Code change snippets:
⟨

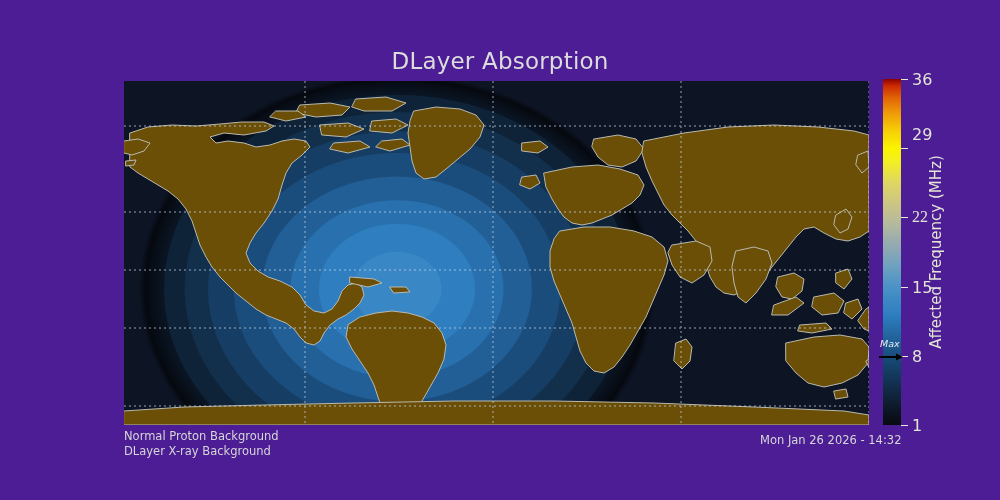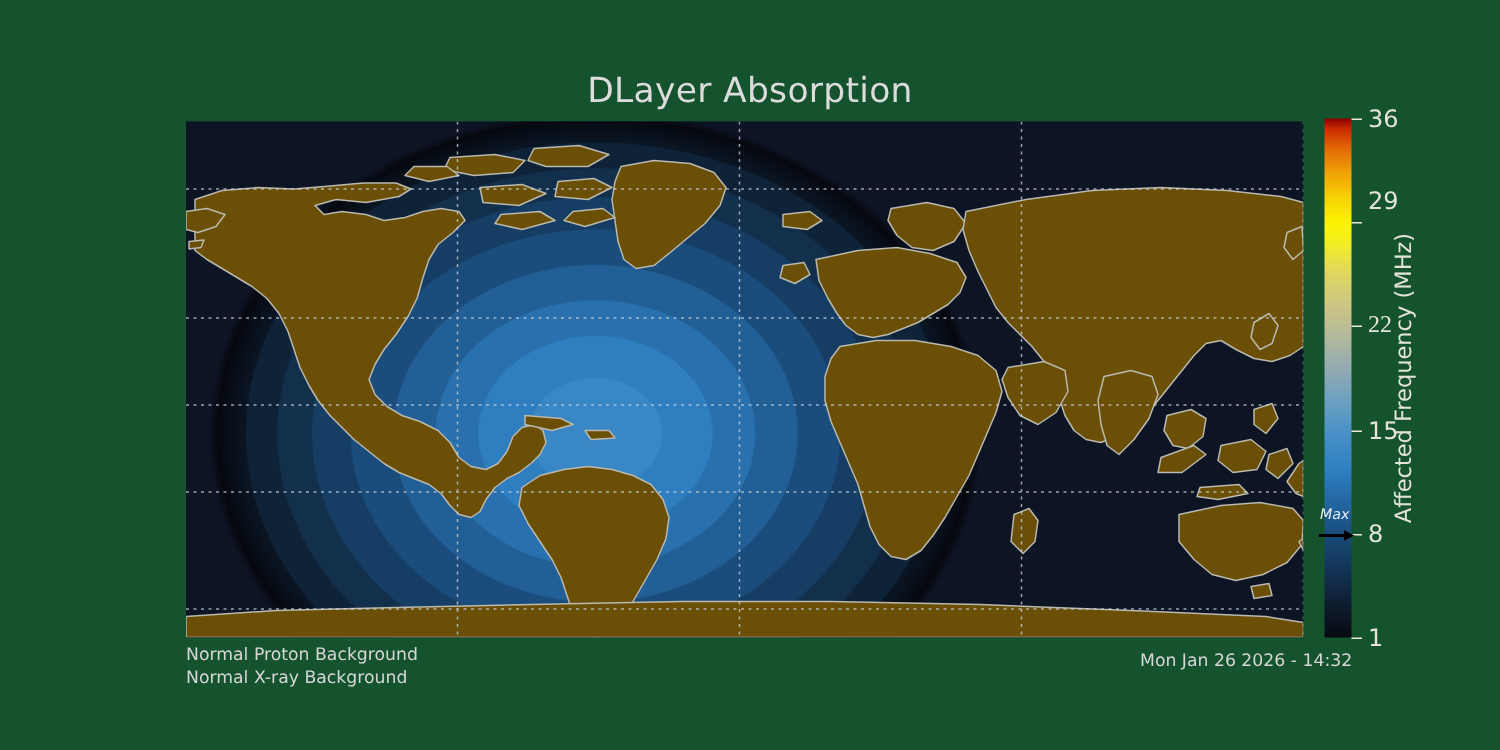--- a/index.html
+++ b/index.html
@@ -22,7 +22,7 @@
     left: 0; top: 0;
     width: 1000px;
     height: 500px;
-    background: #14532d;
+    background: #4c1d95;
   }
 
   

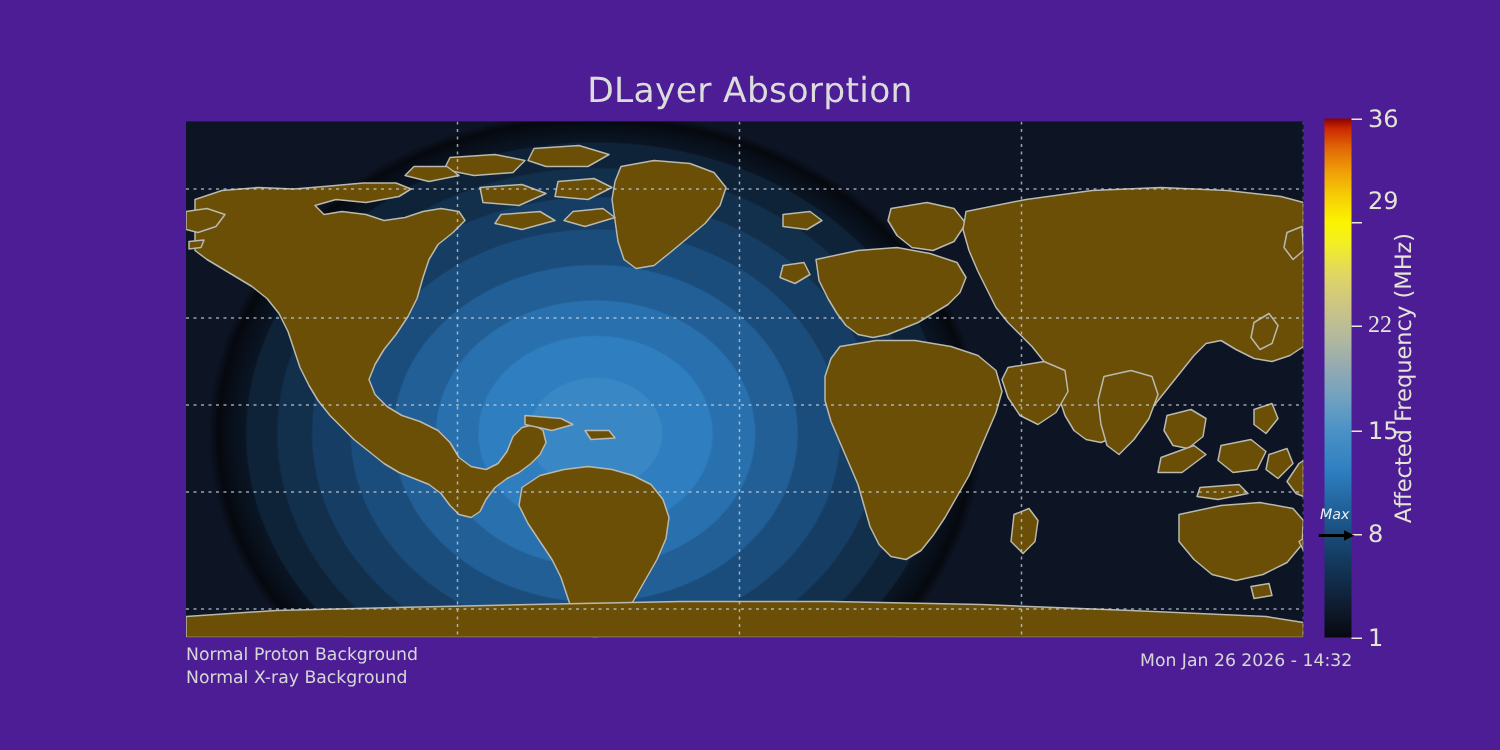--- a/index.html
+++ b/index.html
@@ -321,7 +321,7 @@
 
   <div id="notes-block">
     <div>Normal Proton Background</div>
-    <div>Normal X-ray Background</div>
+    <div>DLayer X-ray Background</div>
   </div>
 
   <div id="timestamp">Mon Jan 26 2026 - 14:32</div>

⟩

#### DESCRIPTION OF THE TASK
When you copy the records above, keep every word exact and leave out the pictures they contain.

#### ANSWER BELOW
--- a/index.html
+++ b/index.html
@@ -22,7 +22,7 @@
     left: 0; top: 0;
     width: 1000px;
     height: 500px;
-    background: #14532d;
+    background: #4c1d95;
   }
 
   

--- a/index.html
+++ b/index.html
@@ -321,7 +321,7 @@
 
   <div id="notes-block">
     <div>Normal Proton Background</div>
-    <div>Normal X-ray Background</div>
+    <div>DLayer X-ray Background</div>
   </div>
 
   <div id="timestamp">Mon Jan 26 2026 - 14:32</div>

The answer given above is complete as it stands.